208は女性にも売りたい

208
欧州での話だけど。

世界的に販売が好調ではあるものの、欧州におけるPSAの販売台数は減少を続けており、お膝元をなんとかしないといかんよね、というのはどこかの国のどこかのメーカーと共通した悩みではあるわけですが。

そんなわけでRE-GENERATION(再生、っつうか再起)を賭けた208については、女性層も獲得していきたいとプジョーのマーケティング担当役員のGaetanDemoulinが語ってますよ。

曰く、
207はあまりに高価で、あまりに男性的でありすぎた
とのこと。

より広い顧客層に訴えることで、最大市場である欧州のサブコンパクトセグメントにおけるトップに返り咲きたい、という切実なトークを展開したそうであります。

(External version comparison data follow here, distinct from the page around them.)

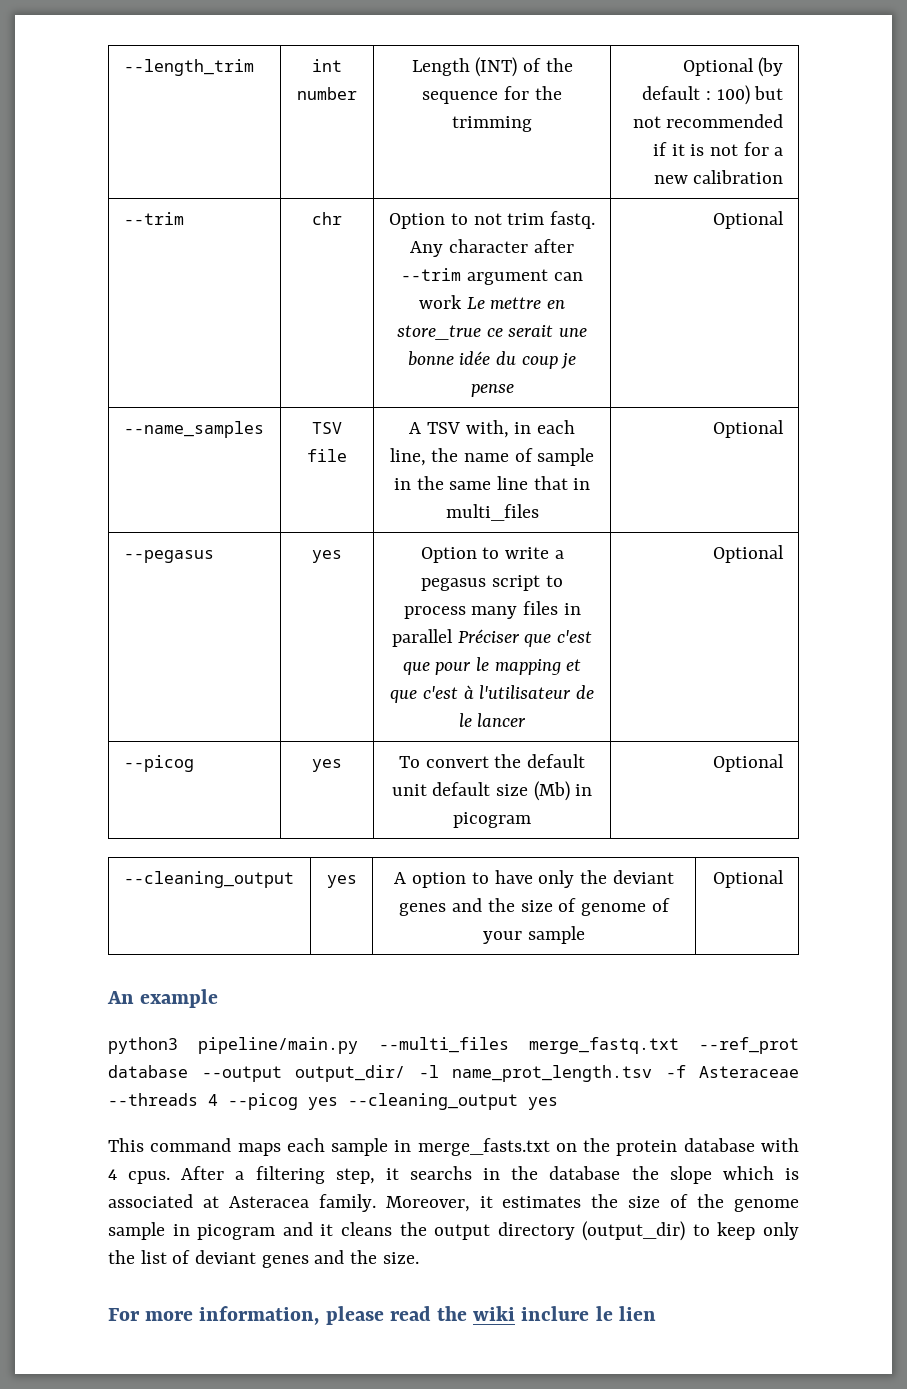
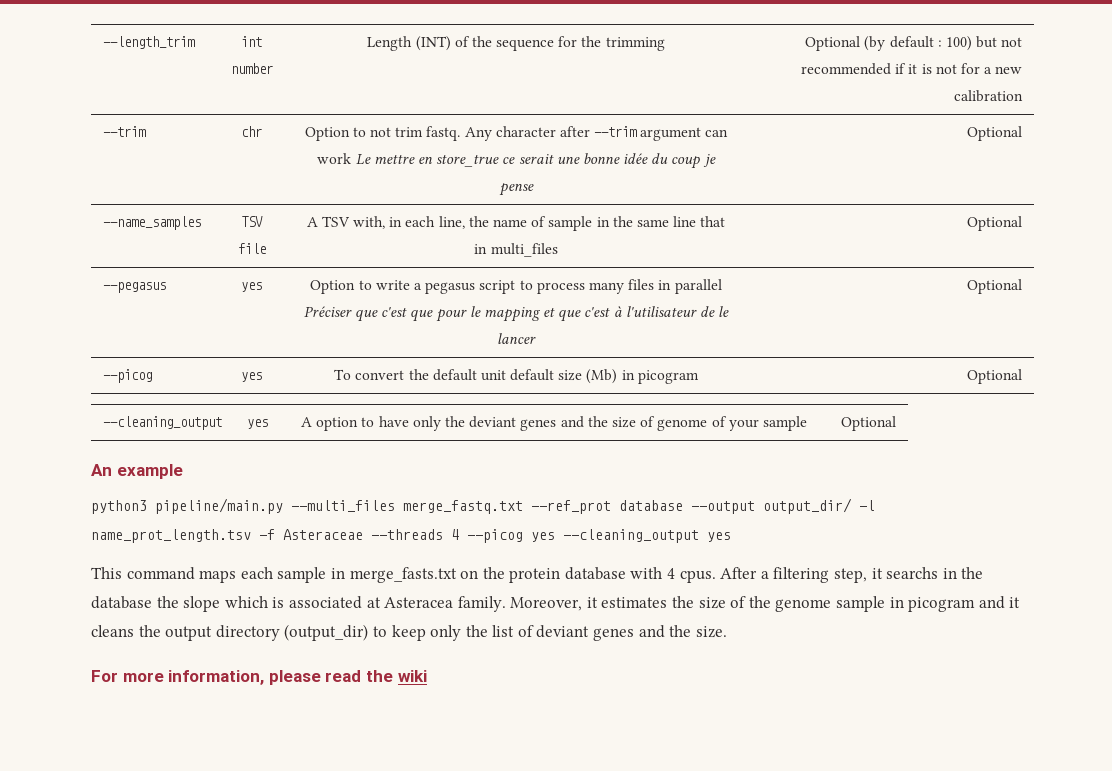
[521,1306,656,1321] inclure le lien -> (427, 676) none

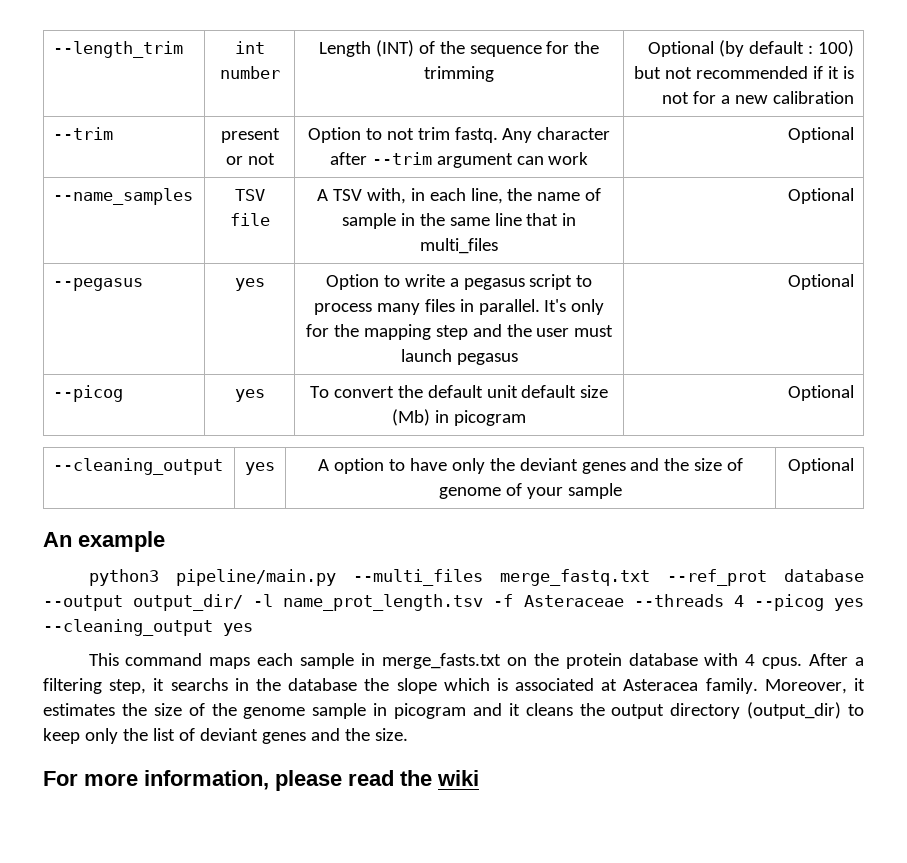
[241,126,262,137] chr -> [220,128,280,143] [225,153,275,165] present or not
[355,153,716,169] [498,183,534,196] Le mettre en store_true ce serait une bonne idée du coup je pense -> (589, 158) none
[674,279,722,294] [303,306,730,322] [497,333,536,344] parallel Préciser que c'est que pour le mapping et que c'est à l'utilisateur de le lancer -> [478,299,605,315] [305,324,614,340] [400,349,518,365] parallel. It's only for the mapping step and the user must launch pegasus

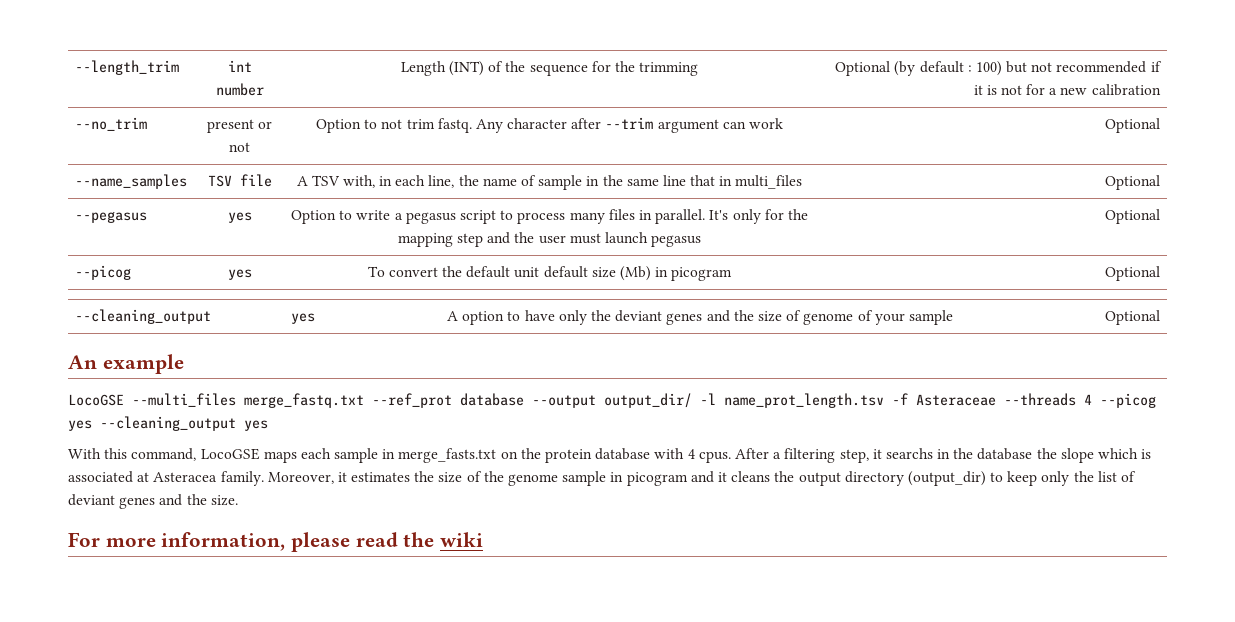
[53,127,114,140] --trim -> [75,117,148,131] --no_trim
[88,569,336,586] python3 pipeline/main.py -> [68,394,124,406] LocoGSE
[88,653,203,666] This command -> [68,448,260,461] With this command, LocoGSE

思い返せばプジョーの最大のヒットであった206は2001年~2005年の5年間ずっとセグメントリーダーであり続けたわけですが、その後継車であった207は2007~2008年の2年間しかリーダーに留まれませんでした。

昨年のセグメントリーダーはフォードのフィエスタであったことはクルマのデザイントレンドの明確な移り変わりを感じないわけには逝きませぬ。

■参考データ
2011年欧州サブコンパクトランキング

 1. Ford Fiesta: 374,686
 2. Volkswagen Polo: 373,230
 3. Opel Corsa: 329,675
 4. Renault Clio: 304,611
 5. Peugeot 207: 227, 578

Segment total: 3,364,219
プジョーも208の販売を押し上げるために、"Feline(ネコのように)"なより女性に親しみやすい優しいラインを用いたデザインと、11950ユーロ(約127万円)~という価格設定によって、女性の興味を引く戦略をとっていくとのことです。

また、“小径ステアリングによってダッシュボードの操作性を向上させたこともアピール要素として訴えていきたい”とのことです。
小径ステアリングについてはかなり賛否両論があるわけですが、そういう言い方もありますかそうですか。

2001年には16のメーカーだったところが、現在は25のメーカーがサブコンパクトのセグメントで争っており、その中でトップを取り返すことが昔に比べてそう簡単なことではないと認識していて、KIAの新型Rioなどはデザインを向上させ、インテリアの質感を向上させてくるなど侮れなくなってきている、と。

プジョーとしては、208でより多くの3ドアHBを売りたいと考えているそうです。

207の3ドアHBは207全体の売上の10~30%となっており、市場の依存度が高いものの、プジョーの3ドアHBは競合相手に比べて劣っていたことを認めたうえで、208の3ドアHBは5ドアHBとは別のデザインを起こした、と語っております。

確かに従来の3ドアと5ドアはかなりの車体のかなりの部分を共有していたケースが多かったわけですが、208ではそれぞれ専用デザインの部分を増やしたということで、3ドアHBの戦闘力を高めましたよっていうアピールだったようであります。

ちなみに、プジョーさんの考える女性向けっていうのはこういうイメージでありまして。



ジャパーニーズ的な女の子というよりは、自立してきちんと働いている女性がターゲットという感じと解釈しておくと、プジョーが208で何をやろうとしているのか、なんとなくイメージできるかもしれませんね。

ところで、208をここまで安くすると107と商品レンジが被るわけですけど、107もモデル末期なのであんましその辺は気にしないんでしょうね。